-- RECORD SET follows --

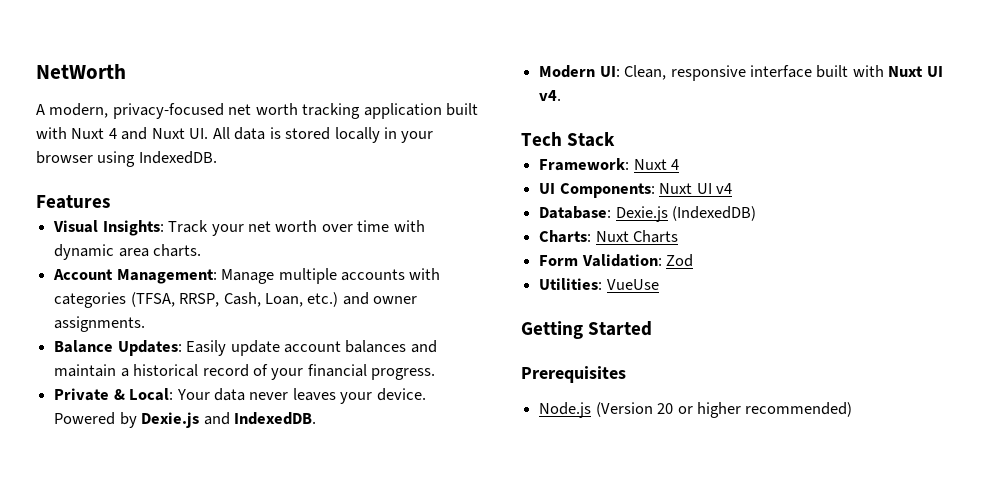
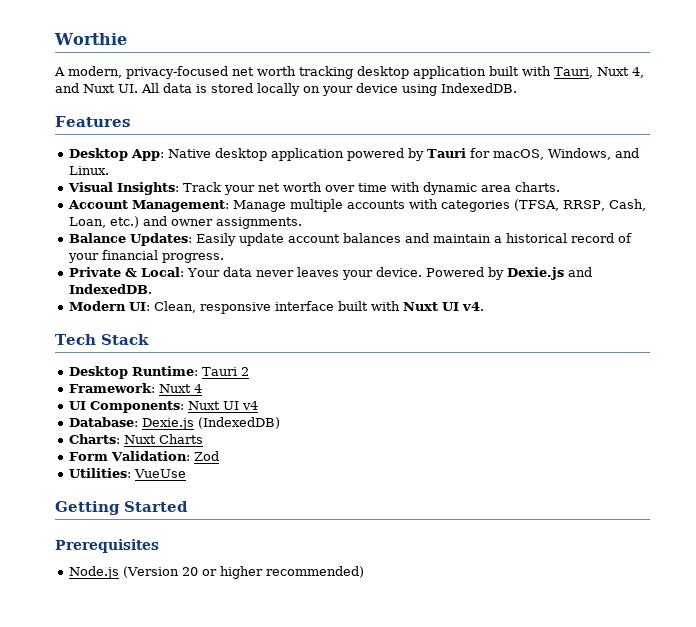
- NetWorth
+ Worthie
- A modern, privacy-focused net worth tracking application built with Nuxt 4 and Nuxt UI. All data is stored locally in your browser using IndexedDB.
+ A modern, privacy-focused net worth tracking desktop application built with Tauri, Nuxt 4, and Nuxt UI. All data is stored locally on your device using IndexedDB.
+ Desktop App: Native desktop application powered by Tauri for macOS, Windows, and Linux.
+ Desktop Runtime: Tauri 2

-- RECORD SET concluded --

__TASK DESCRIPTION__
Write out every record above exactly as it stands, but leave out the pictures.

__EXERCISE SOLUTION__
- NetWorth
+ Worthie
- A modern, privacy-focused net worth tracking application built with Nuxt 4 and Nuxt UI. All data is stored locally in your browser using IndexedDB.
+ A modern, privacy-focused net worth tracking desktop application built with Tauri, Nuxt 4, and Nuxt UI. All data is stored locally on your device using IndexedDB.
+ Desktop App: Native desktop application powered by Tauri for macOS, Windows, and Linux.
+ Desktop Runtime: Tauri 2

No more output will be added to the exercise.